Obtain a copy of the DHCP traffic
Get a copy of all the DHCP Traffic to a dedicated physical interface in the PacketFence server and
run pfdhcplistener on that interface. It will involve configuring your switch properly to perform port
mirroring (aka network span) and adding in PacketFence the proper interface statement at the operating
system level and in pf.conf.
/etc/sysconfig/network-scripts/ifcfg-eth2:
DEVICE=eth2
ONBOOT=yes
BOOTPROTO=none
Add to pf.conf: (IPs are not important they are there only so that PacketFence will start)
[interface eth2]
mask=255.255.255.0
type=dhcp-listener
gateway=192.168.1.5
ip=192.168.1.1
Restart PacketFence and you should be good to go.
Interface in every VLAN
Because DHCP traffic is broadcast traffic, an alternative for small networks with few local VLANs is to
put a VLAN interface for every VLAN on the PacketFence server and have a pfdhcplistener listen on
that VLAN interface.
On the network side you need to make sure that the VLAN truly reaches all the way from your client to
your DHCP infrastructure up to the PacketFence server.

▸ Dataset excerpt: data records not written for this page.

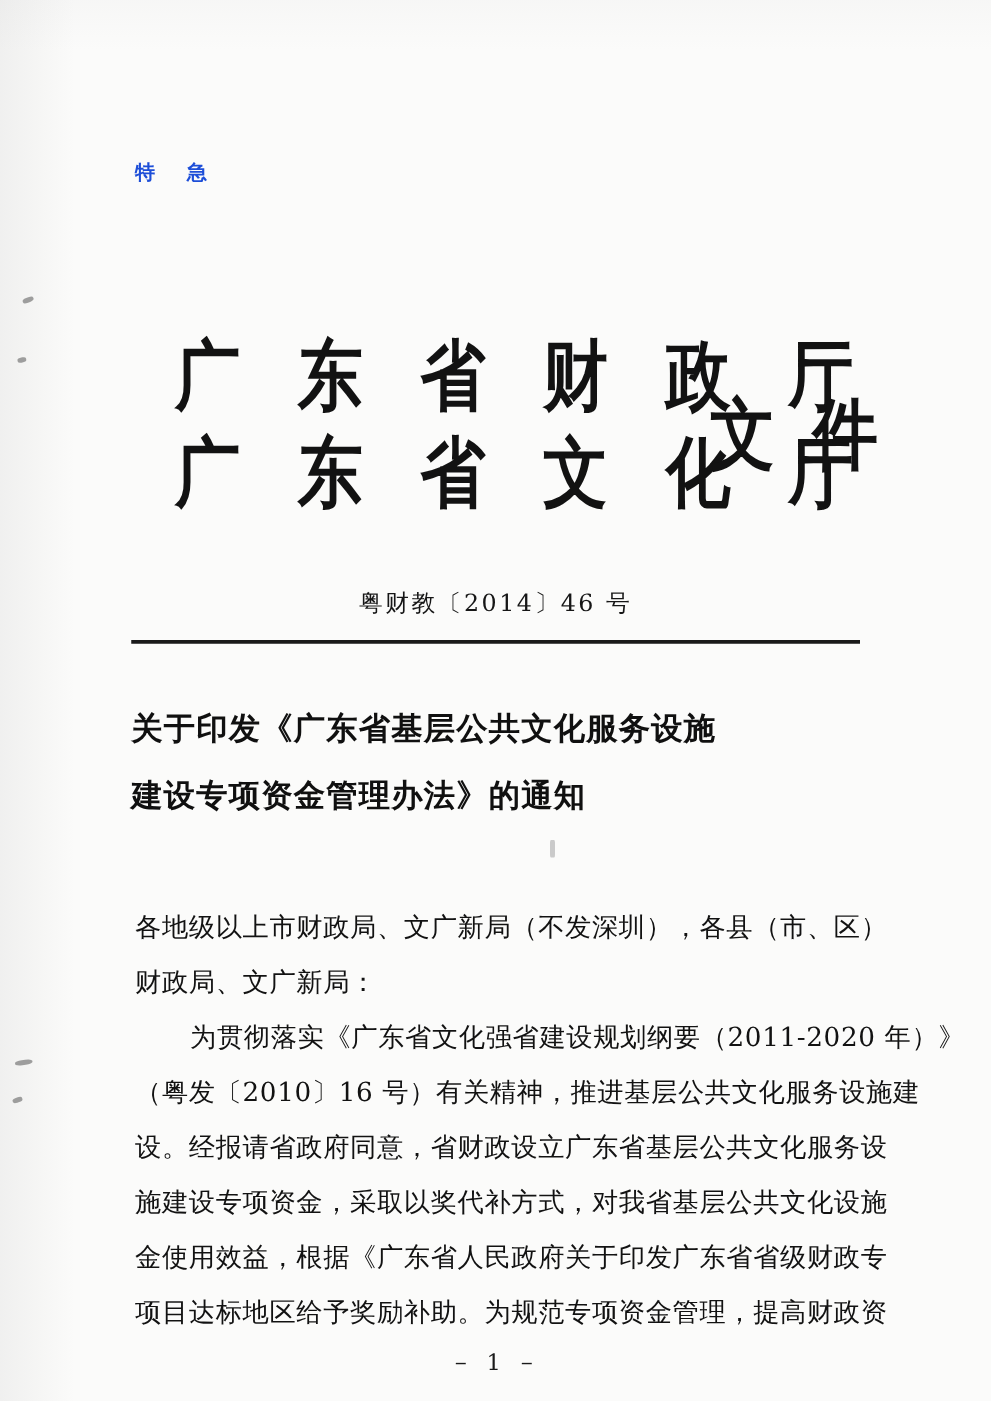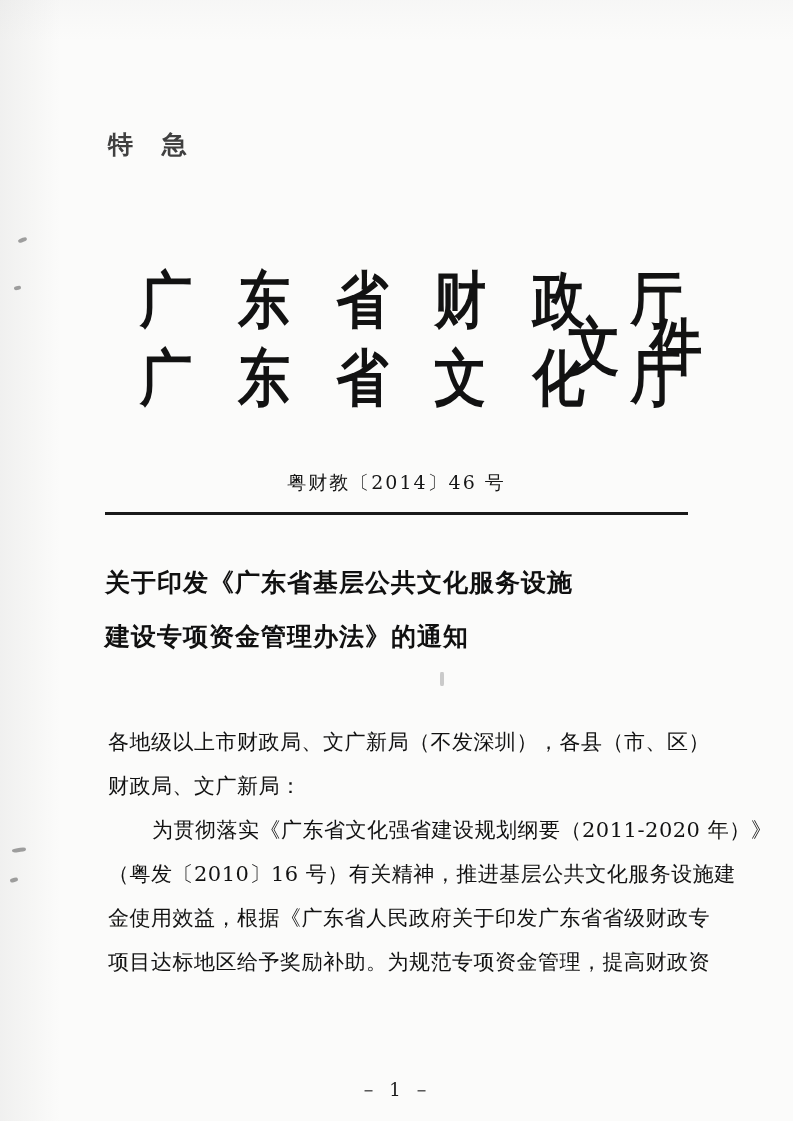"特 急" .urgent-mark { color: #404040 -> #1d4ed8; font-size: 25px -> 16px }
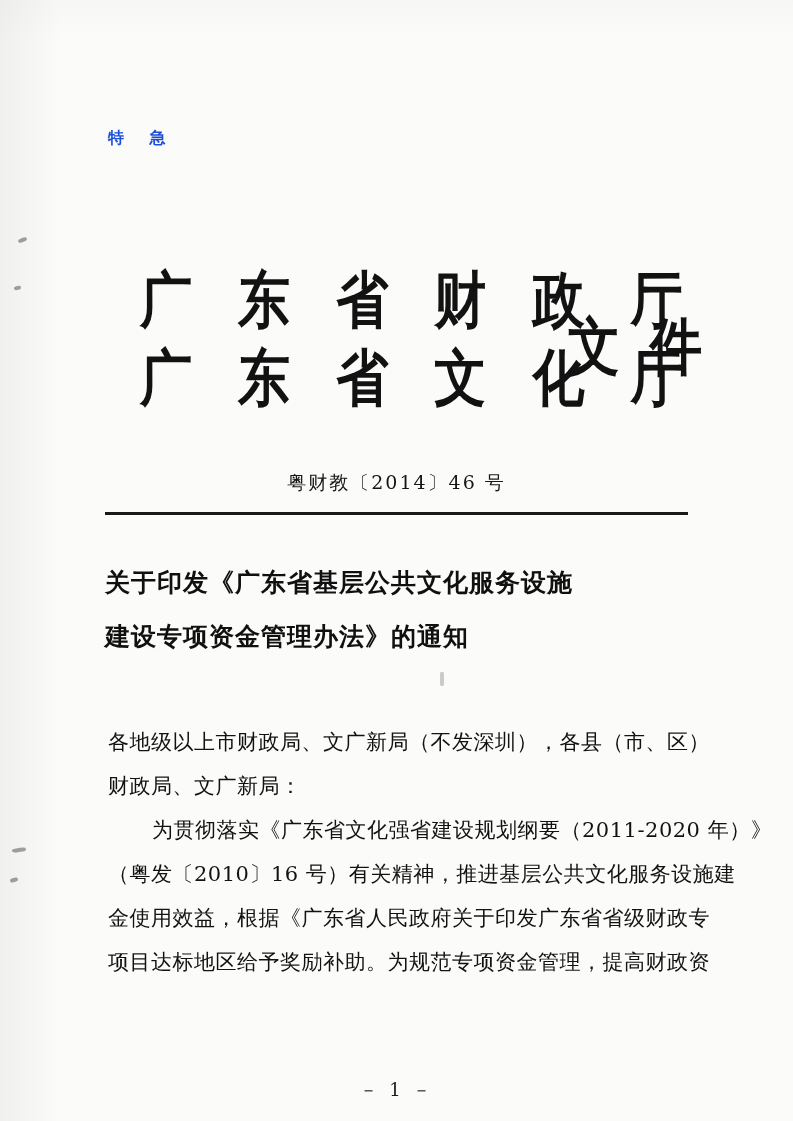"设。经报请省政府同意，省财政设立广东省基层公共文化服务设" div.body-line { html: none -> <div>设。经报请省政府同意，省财政设立广东省基层公共文化服务设</div> }
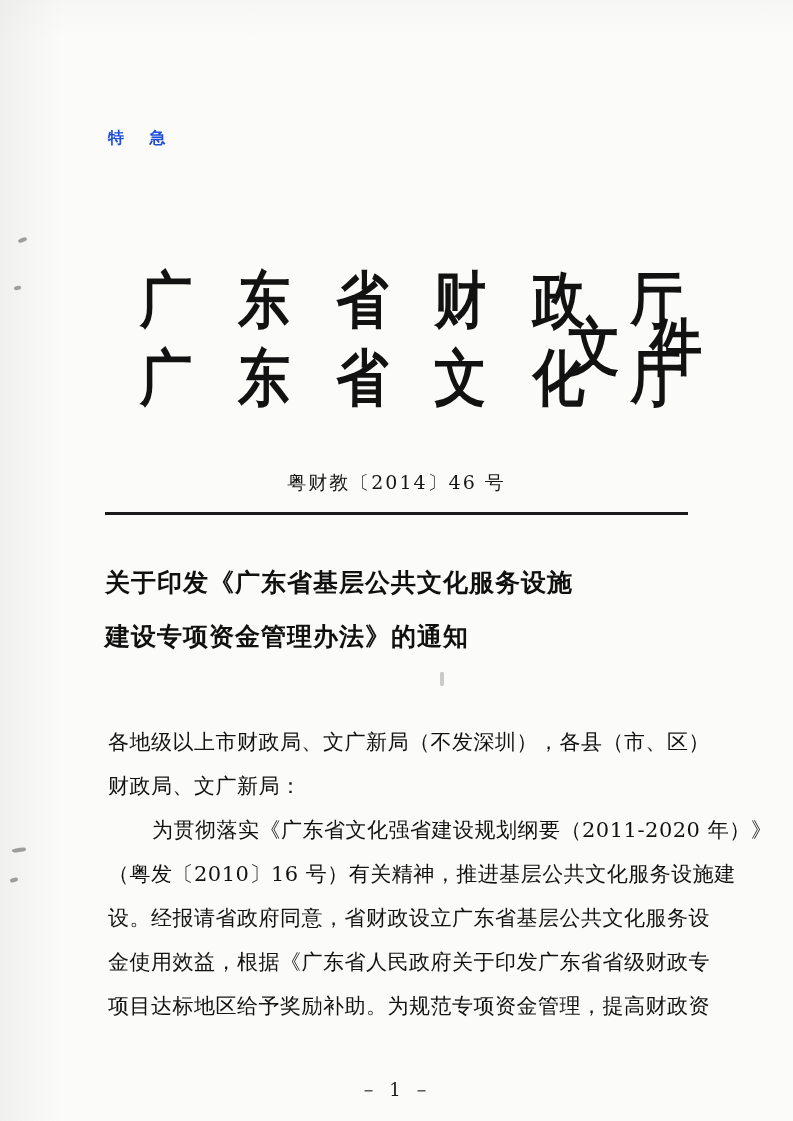"施建设专项资金，采取以奖代补方式，对我省基层公共文化设施" div.body-line { html: none -> <div>施建设专项资金，采取以奖代补方式，对我省基层公共文化设施</div> }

On the PacketFence side, first you need an operating system VLAN interface like the one below. Stored
in /etc/sysconfig/network-scripts/ifcfg-eth0.1010:
# Engineering VLAN
DEVICE=eth0.1010
ONBOOT=yes
BOOTPROTO=static
IPADDR=10.0.101.4
NETMASK=255.255.255.0
VLAN=yes
Then you need to specify in pf.conf that you are interested in that VLAN’s DHCP by setting type to
dhcp-listener.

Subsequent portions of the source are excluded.